Greetings! Today we’re going to look at some ways of writing lead melodies and leads over a riff made up of single notes rather than chords. We’ll assess each riff to work out which modes can be used. Included are 3 simple backing tracks. You can use these to improvise over and test out ideas. Let’s get started!
Contents for This Lesson:
Use these links to jump to the section of interest or start from the top to cover everything.
Writing Lead Melodies: Exercise 1
This first riff is a simple loop based around the open low E string. Since we’re constantly moving back to the note E we’ll treat that as our root note. The other notes are A, B, D and another E an octave higher. In relation to E these notes would be a 4th, 5th and minor 7th. Knowing this allows us to look at which scales/modes contain these intervals. Then we can decide what to play over the riff. This helps to take the guesswork out of writing lead melodies.
Since there’s no 3rd we don’t know if we’re in a Minor key or a Major key. Since there’s a m7 we can look at the Modes which have this interval, all from an E root note. These would be:
Aeolian (Natural Minor)
All of the modes listed above also contain a 4th and 5th interval. We can pick any of the above to use over our riff. Try improvising with each one over the riff. You can practice over the recording below. Alternatively you could play the riff yourself into a loop pedal. You could record it in a DAW and loop the playback. (We use Studio One for our recordings). You could even get a friend to play it and take turns improvising.
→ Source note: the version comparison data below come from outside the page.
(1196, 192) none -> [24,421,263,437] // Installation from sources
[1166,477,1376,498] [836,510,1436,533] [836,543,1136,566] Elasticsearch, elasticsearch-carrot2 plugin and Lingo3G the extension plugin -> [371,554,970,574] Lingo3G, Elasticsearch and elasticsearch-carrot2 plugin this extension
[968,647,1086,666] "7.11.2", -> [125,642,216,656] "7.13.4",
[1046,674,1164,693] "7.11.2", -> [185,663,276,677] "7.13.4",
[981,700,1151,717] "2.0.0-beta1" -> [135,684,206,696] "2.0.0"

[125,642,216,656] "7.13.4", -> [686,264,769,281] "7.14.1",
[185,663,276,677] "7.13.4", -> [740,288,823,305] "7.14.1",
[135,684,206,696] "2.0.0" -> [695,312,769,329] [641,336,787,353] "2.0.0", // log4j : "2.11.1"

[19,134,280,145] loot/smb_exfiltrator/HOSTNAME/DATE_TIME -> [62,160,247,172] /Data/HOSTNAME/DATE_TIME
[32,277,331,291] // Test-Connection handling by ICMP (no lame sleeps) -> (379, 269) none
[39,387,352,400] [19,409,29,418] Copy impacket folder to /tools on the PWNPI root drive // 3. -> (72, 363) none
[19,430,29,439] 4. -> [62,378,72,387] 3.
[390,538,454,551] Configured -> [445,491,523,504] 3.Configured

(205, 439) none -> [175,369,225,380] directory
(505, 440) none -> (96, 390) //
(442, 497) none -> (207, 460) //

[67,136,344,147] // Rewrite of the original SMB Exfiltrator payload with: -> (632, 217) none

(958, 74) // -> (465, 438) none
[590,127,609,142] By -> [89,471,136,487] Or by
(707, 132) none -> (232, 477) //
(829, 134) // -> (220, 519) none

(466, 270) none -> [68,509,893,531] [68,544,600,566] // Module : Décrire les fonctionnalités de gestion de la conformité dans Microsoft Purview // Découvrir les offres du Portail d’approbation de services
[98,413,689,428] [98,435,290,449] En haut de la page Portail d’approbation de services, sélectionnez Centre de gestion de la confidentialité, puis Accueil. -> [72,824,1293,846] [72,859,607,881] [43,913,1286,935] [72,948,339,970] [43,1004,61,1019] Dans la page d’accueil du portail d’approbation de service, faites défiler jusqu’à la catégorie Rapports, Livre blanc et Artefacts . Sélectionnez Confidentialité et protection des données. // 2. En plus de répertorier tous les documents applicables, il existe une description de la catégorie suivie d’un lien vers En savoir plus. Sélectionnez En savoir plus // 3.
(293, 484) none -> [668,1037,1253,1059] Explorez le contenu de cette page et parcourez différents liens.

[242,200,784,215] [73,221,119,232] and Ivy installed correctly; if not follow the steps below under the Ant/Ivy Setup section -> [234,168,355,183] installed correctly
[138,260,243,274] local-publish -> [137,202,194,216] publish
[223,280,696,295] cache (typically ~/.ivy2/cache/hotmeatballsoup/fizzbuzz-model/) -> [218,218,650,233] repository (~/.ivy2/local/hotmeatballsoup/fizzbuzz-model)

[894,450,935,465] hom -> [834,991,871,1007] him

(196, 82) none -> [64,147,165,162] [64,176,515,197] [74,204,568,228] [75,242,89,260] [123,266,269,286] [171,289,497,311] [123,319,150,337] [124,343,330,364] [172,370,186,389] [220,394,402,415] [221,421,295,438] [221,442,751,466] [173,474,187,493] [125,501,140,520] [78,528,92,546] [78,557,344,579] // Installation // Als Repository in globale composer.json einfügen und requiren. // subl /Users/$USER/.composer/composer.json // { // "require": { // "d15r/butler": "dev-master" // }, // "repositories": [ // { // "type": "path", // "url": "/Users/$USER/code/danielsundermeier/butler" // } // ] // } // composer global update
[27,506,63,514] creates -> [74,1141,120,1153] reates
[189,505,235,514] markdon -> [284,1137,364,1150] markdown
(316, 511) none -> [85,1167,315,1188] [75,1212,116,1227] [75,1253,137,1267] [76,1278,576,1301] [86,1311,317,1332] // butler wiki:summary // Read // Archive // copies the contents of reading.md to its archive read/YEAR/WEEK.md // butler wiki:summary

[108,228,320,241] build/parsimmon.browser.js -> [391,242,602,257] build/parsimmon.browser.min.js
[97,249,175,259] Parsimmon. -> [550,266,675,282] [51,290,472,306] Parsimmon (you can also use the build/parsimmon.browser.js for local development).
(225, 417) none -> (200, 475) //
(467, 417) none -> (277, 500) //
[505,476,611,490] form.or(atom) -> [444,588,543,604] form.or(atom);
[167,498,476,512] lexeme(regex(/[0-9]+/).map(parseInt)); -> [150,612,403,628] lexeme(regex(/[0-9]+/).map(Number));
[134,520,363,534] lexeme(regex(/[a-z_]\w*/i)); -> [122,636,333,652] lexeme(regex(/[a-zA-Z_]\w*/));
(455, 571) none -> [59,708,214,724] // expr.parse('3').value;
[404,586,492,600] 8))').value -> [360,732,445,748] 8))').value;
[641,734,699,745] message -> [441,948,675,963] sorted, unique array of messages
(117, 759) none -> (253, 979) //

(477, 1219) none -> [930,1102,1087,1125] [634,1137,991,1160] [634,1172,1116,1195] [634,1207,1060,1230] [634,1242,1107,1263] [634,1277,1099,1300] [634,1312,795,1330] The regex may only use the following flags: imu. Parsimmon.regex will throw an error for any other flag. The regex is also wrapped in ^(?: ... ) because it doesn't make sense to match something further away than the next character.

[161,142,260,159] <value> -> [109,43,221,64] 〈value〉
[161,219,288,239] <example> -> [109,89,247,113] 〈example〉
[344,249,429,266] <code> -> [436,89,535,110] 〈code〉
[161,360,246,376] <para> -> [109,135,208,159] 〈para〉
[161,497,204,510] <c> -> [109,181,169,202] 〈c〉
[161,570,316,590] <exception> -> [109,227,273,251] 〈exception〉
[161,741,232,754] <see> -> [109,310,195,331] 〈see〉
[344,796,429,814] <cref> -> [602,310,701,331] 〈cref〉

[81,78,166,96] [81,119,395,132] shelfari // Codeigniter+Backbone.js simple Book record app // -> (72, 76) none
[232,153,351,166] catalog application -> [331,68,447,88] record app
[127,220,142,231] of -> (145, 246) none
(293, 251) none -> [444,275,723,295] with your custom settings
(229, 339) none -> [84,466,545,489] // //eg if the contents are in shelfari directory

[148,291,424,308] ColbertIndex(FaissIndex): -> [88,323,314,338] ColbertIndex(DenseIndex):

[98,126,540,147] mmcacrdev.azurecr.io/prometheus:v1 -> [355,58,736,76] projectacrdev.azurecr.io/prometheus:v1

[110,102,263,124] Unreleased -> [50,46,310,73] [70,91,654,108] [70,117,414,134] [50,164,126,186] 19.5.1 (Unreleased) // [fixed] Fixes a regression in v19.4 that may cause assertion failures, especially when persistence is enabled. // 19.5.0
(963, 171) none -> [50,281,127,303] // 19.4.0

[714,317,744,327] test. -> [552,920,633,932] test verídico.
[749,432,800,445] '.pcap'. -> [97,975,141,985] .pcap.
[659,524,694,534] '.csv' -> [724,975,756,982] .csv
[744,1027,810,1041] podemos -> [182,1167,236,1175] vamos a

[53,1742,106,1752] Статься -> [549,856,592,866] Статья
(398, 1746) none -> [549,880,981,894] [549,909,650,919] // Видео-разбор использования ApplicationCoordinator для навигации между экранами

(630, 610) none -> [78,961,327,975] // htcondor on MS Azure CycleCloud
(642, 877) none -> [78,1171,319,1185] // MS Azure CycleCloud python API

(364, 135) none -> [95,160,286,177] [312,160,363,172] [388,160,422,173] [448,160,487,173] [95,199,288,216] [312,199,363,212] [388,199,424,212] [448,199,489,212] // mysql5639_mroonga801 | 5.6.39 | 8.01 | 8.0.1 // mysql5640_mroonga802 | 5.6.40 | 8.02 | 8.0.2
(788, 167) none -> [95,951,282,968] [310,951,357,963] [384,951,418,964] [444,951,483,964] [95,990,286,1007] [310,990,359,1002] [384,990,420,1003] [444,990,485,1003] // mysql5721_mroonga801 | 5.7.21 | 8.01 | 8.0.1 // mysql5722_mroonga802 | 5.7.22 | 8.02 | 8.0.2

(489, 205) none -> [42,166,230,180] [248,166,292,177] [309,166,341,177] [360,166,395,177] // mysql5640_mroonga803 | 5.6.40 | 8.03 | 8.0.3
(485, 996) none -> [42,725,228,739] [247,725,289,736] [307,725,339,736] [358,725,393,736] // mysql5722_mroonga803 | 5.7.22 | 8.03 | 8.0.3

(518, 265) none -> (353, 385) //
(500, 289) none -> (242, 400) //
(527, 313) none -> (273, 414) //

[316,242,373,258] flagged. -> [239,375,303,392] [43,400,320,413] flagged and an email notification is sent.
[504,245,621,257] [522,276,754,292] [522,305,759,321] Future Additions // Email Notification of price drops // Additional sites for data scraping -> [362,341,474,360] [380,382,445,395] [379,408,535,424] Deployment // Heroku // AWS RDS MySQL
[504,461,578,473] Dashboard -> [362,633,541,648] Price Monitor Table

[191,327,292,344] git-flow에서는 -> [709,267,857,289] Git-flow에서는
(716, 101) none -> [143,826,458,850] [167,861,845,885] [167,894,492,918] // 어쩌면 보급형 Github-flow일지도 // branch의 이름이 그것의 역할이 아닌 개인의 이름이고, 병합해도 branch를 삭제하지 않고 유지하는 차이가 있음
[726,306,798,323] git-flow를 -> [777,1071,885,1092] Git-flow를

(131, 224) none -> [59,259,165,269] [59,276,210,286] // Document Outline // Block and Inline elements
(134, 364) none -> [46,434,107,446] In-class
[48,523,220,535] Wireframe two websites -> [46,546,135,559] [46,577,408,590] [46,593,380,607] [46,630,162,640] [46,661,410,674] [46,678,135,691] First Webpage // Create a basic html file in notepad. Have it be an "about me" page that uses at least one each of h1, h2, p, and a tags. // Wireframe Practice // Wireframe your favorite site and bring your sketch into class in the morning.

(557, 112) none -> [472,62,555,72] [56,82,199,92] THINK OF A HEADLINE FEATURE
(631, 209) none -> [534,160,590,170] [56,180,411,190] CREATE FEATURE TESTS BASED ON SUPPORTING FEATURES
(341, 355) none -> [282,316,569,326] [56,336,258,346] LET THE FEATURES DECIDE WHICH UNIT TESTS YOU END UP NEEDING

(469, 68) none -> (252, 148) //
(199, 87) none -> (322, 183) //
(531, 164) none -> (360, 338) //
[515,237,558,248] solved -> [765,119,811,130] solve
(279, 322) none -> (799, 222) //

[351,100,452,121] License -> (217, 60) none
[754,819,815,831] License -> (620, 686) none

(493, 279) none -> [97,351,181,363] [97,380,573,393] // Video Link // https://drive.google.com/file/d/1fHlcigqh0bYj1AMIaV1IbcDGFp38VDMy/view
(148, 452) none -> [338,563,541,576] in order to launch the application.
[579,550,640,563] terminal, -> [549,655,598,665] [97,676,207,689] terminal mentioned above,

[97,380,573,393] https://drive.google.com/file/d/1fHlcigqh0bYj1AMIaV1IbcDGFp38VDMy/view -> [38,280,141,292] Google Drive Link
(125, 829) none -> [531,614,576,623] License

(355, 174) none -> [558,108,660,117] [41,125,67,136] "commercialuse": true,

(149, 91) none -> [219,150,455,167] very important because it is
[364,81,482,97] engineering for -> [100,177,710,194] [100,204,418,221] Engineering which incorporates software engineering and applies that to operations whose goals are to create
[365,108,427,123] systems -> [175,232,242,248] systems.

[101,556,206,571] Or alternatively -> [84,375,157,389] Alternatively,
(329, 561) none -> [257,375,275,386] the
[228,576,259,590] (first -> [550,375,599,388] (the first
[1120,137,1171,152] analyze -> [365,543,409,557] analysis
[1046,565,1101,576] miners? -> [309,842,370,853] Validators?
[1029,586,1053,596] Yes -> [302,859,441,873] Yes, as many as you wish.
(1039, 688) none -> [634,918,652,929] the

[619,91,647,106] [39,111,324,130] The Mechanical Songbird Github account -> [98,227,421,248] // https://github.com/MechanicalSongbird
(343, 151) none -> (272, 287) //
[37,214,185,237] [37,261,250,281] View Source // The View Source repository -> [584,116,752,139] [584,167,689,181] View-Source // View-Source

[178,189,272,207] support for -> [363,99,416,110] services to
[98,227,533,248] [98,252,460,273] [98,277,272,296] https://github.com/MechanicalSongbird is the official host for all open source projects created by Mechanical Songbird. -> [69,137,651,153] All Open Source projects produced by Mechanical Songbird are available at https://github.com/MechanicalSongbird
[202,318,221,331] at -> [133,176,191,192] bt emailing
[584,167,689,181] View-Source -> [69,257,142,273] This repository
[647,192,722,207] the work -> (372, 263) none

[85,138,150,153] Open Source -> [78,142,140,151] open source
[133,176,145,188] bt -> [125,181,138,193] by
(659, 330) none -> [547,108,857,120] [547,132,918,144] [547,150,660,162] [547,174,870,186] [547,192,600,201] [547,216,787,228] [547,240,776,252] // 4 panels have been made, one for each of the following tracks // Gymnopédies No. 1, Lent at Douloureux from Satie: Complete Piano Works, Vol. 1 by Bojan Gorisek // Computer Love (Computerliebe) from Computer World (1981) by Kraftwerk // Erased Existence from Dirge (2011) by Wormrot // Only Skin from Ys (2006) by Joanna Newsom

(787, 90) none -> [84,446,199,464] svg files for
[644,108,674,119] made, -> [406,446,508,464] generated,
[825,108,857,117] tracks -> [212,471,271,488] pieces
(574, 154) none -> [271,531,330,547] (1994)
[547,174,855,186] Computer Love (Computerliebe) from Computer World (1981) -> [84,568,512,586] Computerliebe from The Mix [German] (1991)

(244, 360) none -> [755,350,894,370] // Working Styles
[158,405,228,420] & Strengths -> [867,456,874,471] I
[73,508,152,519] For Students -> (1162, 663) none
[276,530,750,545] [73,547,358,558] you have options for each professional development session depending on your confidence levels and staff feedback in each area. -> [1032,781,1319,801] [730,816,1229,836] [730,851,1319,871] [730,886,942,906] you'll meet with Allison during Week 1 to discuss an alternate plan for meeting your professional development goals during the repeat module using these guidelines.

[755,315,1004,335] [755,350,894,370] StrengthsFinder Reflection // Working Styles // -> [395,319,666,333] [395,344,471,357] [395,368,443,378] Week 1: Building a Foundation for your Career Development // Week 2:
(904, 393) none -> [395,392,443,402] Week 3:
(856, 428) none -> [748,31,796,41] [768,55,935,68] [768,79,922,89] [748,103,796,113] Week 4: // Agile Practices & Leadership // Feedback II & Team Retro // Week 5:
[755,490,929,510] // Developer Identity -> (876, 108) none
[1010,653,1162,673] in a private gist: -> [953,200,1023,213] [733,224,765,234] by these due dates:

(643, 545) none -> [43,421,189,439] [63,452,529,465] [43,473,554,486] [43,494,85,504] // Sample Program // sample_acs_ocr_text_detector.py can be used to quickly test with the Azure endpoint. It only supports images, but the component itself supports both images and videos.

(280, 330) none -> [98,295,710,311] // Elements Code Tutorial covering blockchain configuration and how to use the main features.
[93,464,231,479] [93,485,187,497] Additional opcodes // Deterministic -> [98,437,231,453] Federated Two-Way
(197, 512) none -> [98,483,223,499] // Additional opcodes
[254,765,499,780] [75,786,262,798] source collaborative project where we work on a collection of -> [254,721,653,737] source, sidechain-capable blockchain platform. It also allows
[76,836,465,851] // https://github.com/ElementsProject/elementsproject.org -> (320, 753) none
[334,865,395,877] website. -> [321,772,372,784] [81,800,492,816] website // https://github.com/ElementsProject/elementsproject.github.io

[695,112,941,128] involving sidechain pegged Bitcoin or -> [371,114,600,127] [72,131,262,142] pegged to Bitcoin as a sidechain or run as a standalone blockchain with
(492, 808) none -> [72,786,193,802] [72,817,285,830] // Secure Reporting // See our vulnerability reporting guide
Here is a quick example of a melody using the E Phrygian mode played over the loop . I split it into 4 parts. The first and third parts start the same way, using the Root, m3, 4th and 5th. The rhythm guitar shares all the notes except the m3. This helps the melody to feel like it fits with the backing. Since the Rhythm has no 3rd we don’t know if the song is in a major or minor key. Having the m3 early in the melody helps the listener get an idea of what the feel is going to be. Alternatively you could avoid playing the 3rd until later on to create a feeling of uncertainty or neutrality.
Please see below for how to play the Phrygian mode across 6 strings. For our example we want E to be th root note. To do this you can start the pattern below with the Red dot on the 12th fret E string.
Adding Tension and Movement
Next I added some tension using the m2 from the phrygian mode. This helps define more of a phrygian feel and also adds a bit of intrigue.
For the second part I moved up an Octave and then descended to the 4th and 5th. This creates more of a sense of movement. The rhythm mostly emphasises the Root and 5th so I have kept these notes fairly prominent in the melody too.
The third part starts the same as the first part but then moves up higher again. Having parts repeat helps to create a bit of a “hook”. This can make a melody feel more catchy and familiar.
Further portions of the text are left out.